OpenTTD.org Server Maintenance

OpenTTD is a fully open-sourced reimplementation of TTD, written in C++, boasting improved gameplay and many new features.

Moderator: OpenTTD Developers

Post Reply
TrueBrain
OpenTTD Developer
OpenTTD Developer
Posts: 1370
Joined: 31 May 2004 09:21

OpenTTD.org Server Maintenance

Post by TrueBrain »

This is a long post to tell you that openttd.org services will be offline in short windows of time for the next few days. In this post I will tell you a bit why etc.




As of yesterday OpenTTD is proud owner of a new server. To push some random stats to you:

Old Server:
- 16GB RAM
- 4 (virtual) cores

New Server:
- 32GB RAM
- 8 (virtual) cores

Now you say: so what? Well .. for a while now our old server was filled to the top. We couldn't really extend anymore in any sane way of form, and the CPU was hurting. So .. a few months back I send planetmaker out to find us something newer and better. And he came back with .. almost twice as good as the old \o/

The old server was kindly sponsored by OVH.de .. and the new one is too :D They are so awesome! The new server is from SoYouStart.com; first off, the management interface of SoYouStart is just awesome. Installing a server is easy, and you can see the progress. Much better than most others I have seen in my life. Small downside? None of us can find where to change your password :D

So, yesterday I got the login details of the new server. Sadly, they haven't gotten to adding our extra IPs yet. This is a bit annoying, as we use XenServer. And XenServer uses the only public IP you get with the server as management interface IP. And you cannot use them inside a VM. So .. I have no public IPs to assign to the new server atm. I am sure they will fix this next week, but as I had a few days off this weekend, I kinda wanted to get started.

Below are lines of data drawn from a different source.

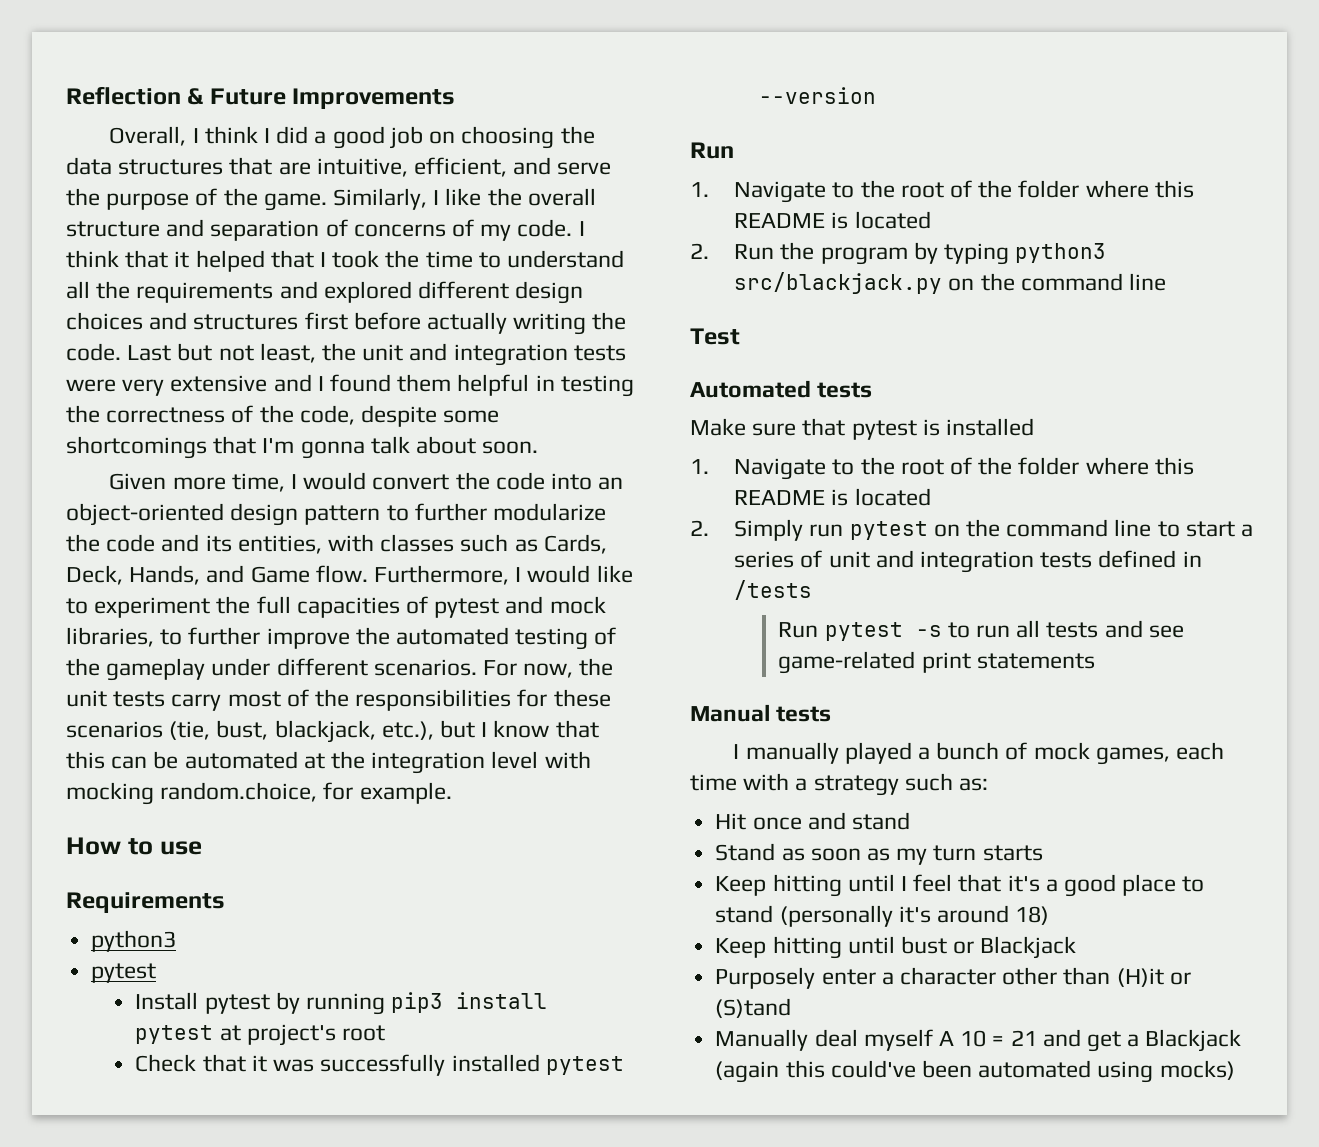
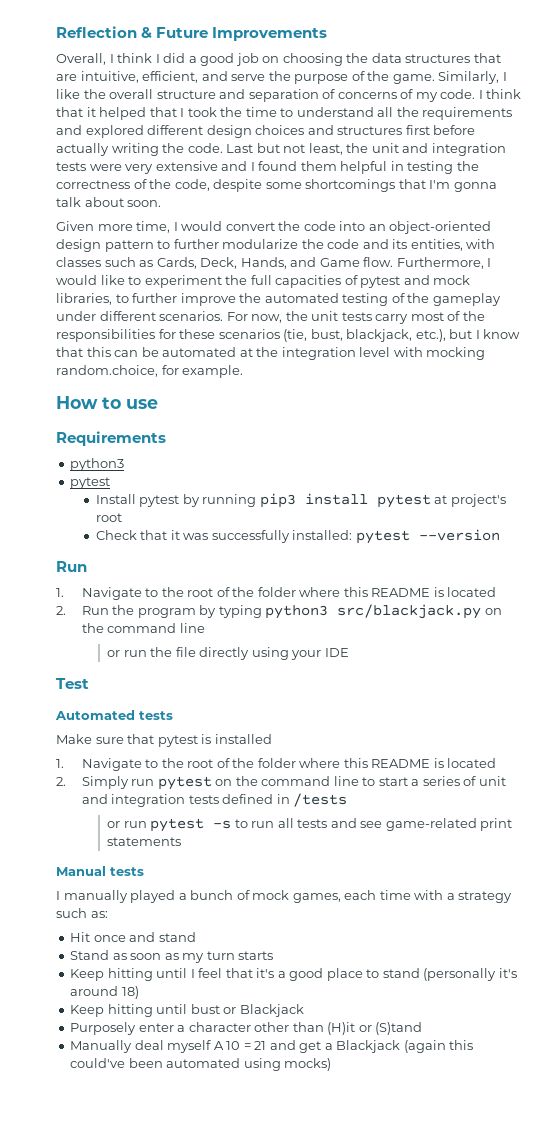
- Check that it was successfully installed pytest --version
+ Check that it was successfully installed: pytest --version
+ or run the file directly using your IDE
- Run pytest -s to run all tests and see game-related print statements
+ or run pytest -s to run all tests and see game-related print statements

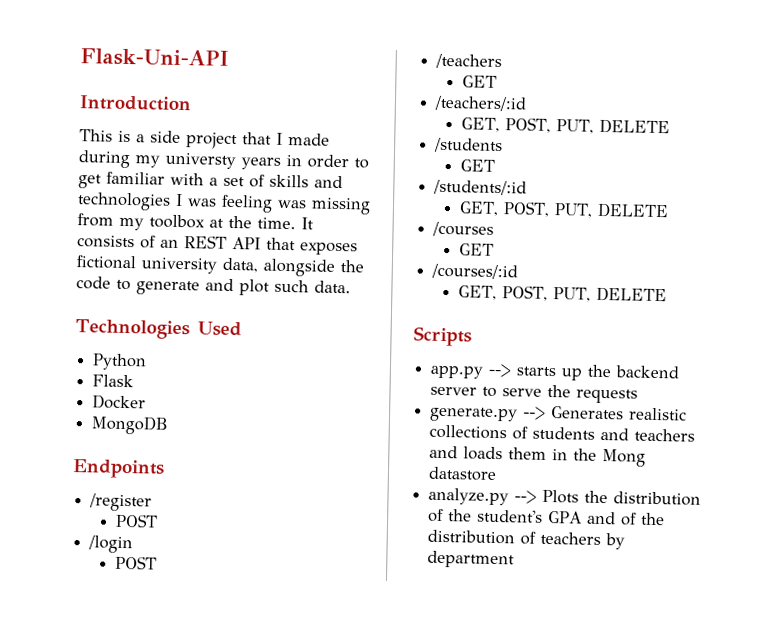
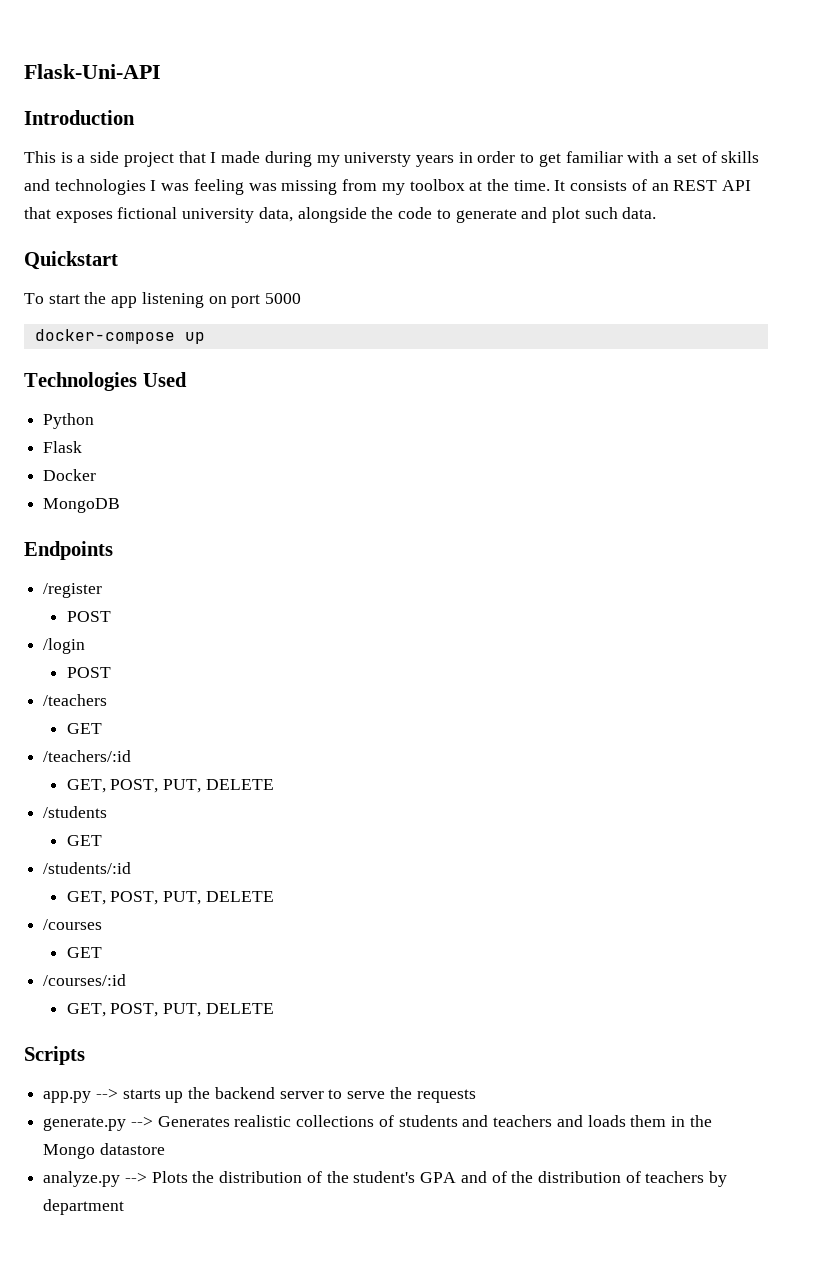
+ Quickstart
+ To start the app listening on port 5000
+ docker-compose up
- generate.py --> Generates realistic collections of students and teachers and loads them in the Mong datastore
+ generate.py --> Generates realistic collections of students and teachers and loads them in the Mongo datastore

Spend the whole day figuring out how to do that .. finally found a nice way. The new server now "signs on" to the old server as they are connected to a (one-way) L2 switch. And at the old server I tell which IPs to route to the new server .. and this works flawless :D Hehehe; epic s***.

The way OpenTTD webservices are setup, allows for this easily. You might not know, but OpenTTD runs around 15 small Virtual Machines, each with their own task. One machine runs mediawiki, the other FlySpray, the next the master server. Next to that, we have a VM for MySQL, one for LDAP, .. And finally, we have a Proxy VM for web. All your http calls go through this single VM. He on his turns decides which VM really knows how to handle the call, and forwards it. All this transparant and without you knowing. In front of everything is a single gateway machine. It protects us from all the evil people in the world. He has a strong firewall, and .. most improtant: it is the only VM that has the public IPs assign. The rest receive the signals via LVS, so they think they are directly connected to the internet .. but are not.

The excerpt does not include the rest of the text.